O povo **espírito-santense** celebrou, com intenso júbilo cívico e religioso, o quarto centenário de sua formosa capital.

Defendida dos insultos do mar e das agressões do vento por uma muralha de pedra, Vitória, como São Sebastião do Rio de Janeiro, é um milagre da fé e da persistência dos portugueses do século XVI. Para mantê-la fiel a Portugal e a Jesus Cristo, foi necessário grande esforço e, não raro, martírio cruento.

A influência dos padres jesuítas deve à cidade o seu nome e a sua fama.
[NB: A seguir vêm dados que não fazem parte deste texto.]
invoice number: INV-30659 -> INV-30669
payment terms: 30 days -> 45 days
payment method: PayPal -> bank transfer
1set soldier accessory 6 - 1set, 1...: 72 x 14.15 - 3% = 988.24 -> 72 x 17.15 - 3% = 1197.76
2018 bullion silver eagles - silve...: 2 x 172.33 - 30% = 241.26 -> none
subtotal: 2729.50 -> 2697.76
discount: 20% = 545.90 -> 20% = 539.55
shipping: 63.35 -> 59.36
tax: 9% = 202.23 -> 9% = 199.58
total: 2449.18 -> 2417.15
O maior dos apóstolos do Novo Mundo, o Padre Anchieta, deu-lhe um pouco de sua alma, inteiramente dedicada à catequese do Brasil selvagem — e, para selar eternamente a aliança que com a terra fizera, foi no Espírito Santo que ele deixou sua alma puríssima e evangélica elevar-se para Deus.

A morte do Venerável José de Anchieta é, por si só, um quadro bíblico, desses que deveriam estar em todos os lares cristãos do mundo, pela admirável lição que encerram e pelo alto simbolismo que traduzem.
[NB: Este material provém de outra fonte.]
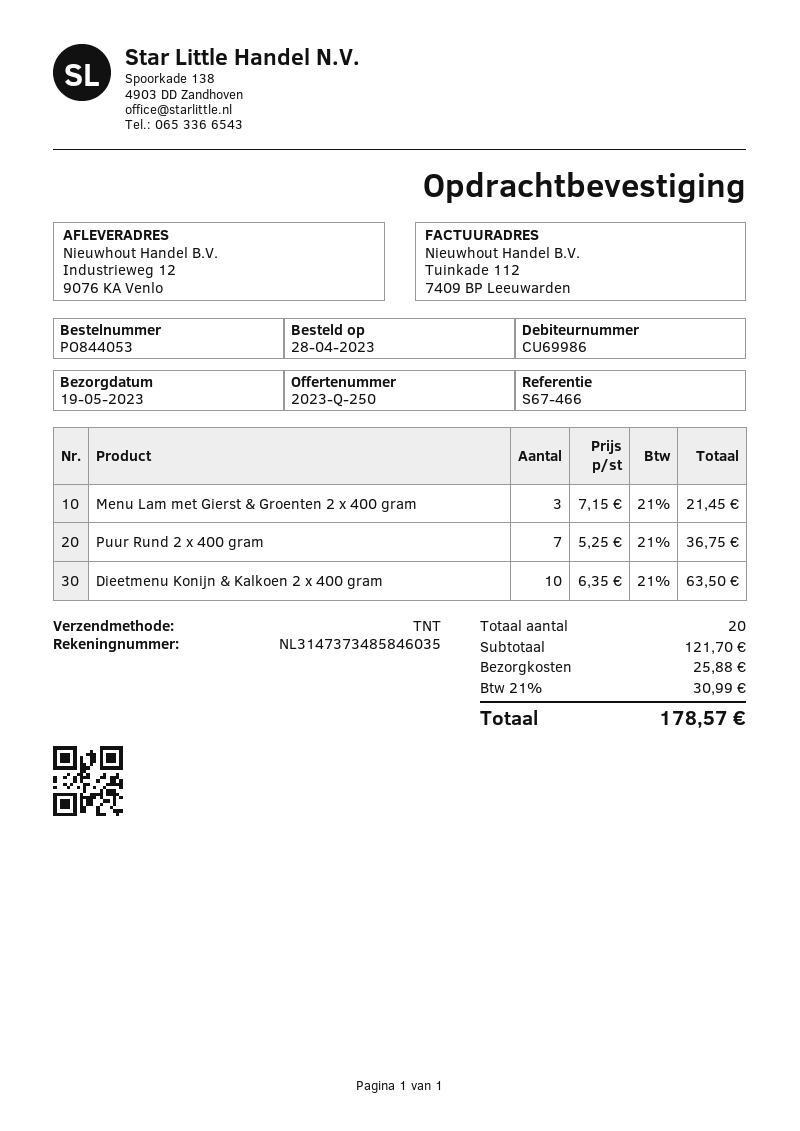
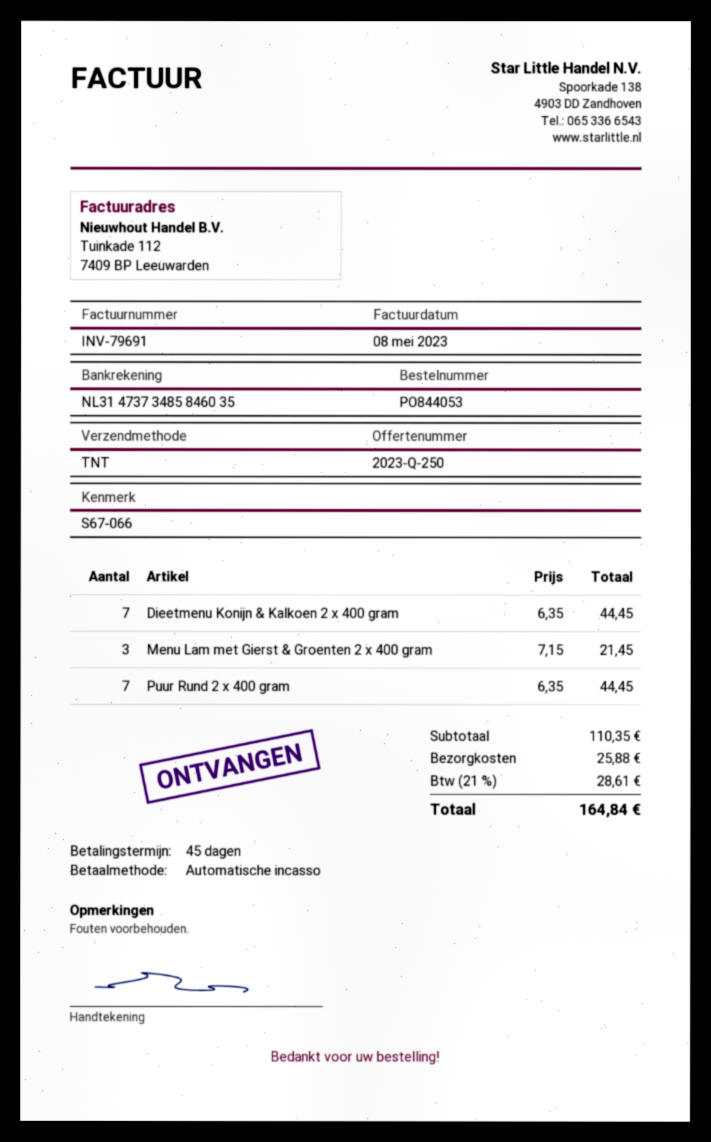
reference: S67-466 -> S67-066
Puur Rund 2 x 400 gram: 7 x 5.25 = 36.75 -> 7 x 6.35 = 44.45
Dieetmenu Konijn & Kalkoen 2 x 400 gram: 10 x 6.35 = 63.50 -> 7 x 6.35 = 44.45
subtotal: 121.70 -> 110.35
tax: 21% = 30.99 -> 21% = 28.61
total: 178.57 -> 164.84

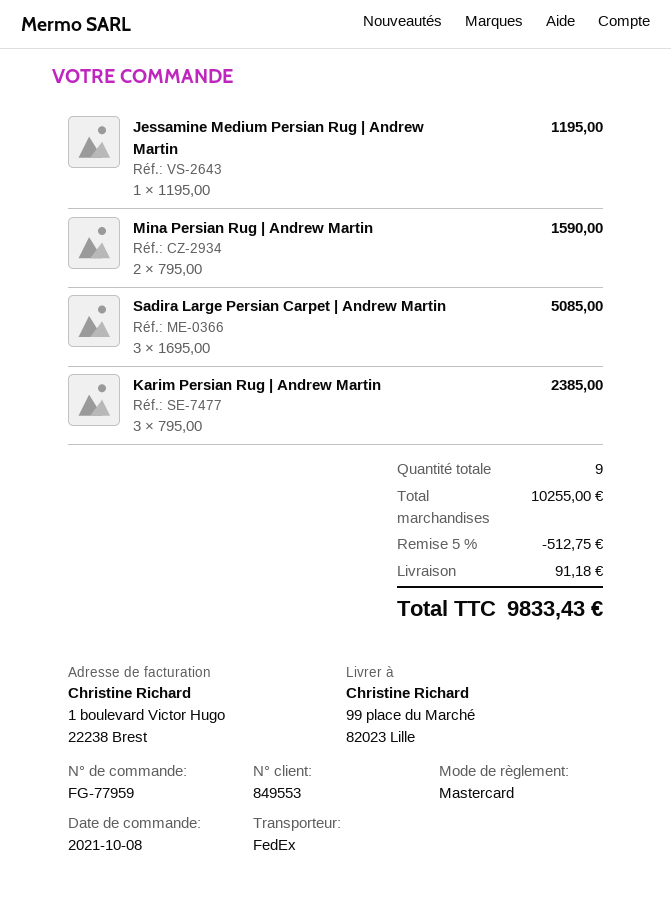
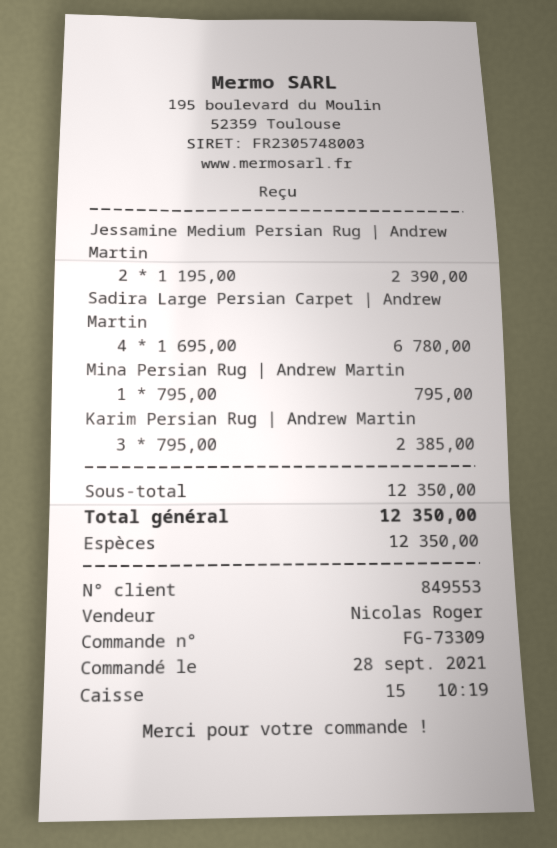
order number: FG-77959 -> FG-73309
order date: 2021-10-08 -> 2021-09-28
payment method: Mastercard -> cash
Jessamine Medium Persian Rug | Andrew Martin: 1 x 1195.00 = 1195.00 -> 2 x 1195.00 = 2390.00
Mina Persian Rug | Andrew Martin: 2 x 795.00 = 1590.00 -> 1 x 795.00 = 795.00
Sadira Large Persian Carpet | Andrew Martin: 3 x 1695.00 = 5085.00 -> 4 x 1695.00 = 6780.00
subtotal: 10255.00 -> 12350.00
discount: 5% = 512.75 -> none
shipping: 91.18 -> none
total: 9833.43 -> 12350.00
Por toda parte onde andaram, os jesuítas deixaram colégios que eram oficinas onde formavam almas para o serviço da religião e da pátria. O maior e mais belo edifício de Vitória ainda é aquele que os padres da Companhia de Jesus erigiram — como sempre, está situado numa eminência, para, ao mesmo tempo, escapar à ambição dos homens e estar mais perto de Deus...

Por isso, Vitória surge, transpostos os obstáculos com que a Natureza a resguardou, como um nicho onde a Senhora esplende, sorri e consola...
Muitas vezes, os viajantes costumam compará-la a um presépio porque, realmente, é digna de que nela habite o Deus Menino... O milagre que emana desse presépio contagia a alma do povo, que é tristemente bom e acolhedor...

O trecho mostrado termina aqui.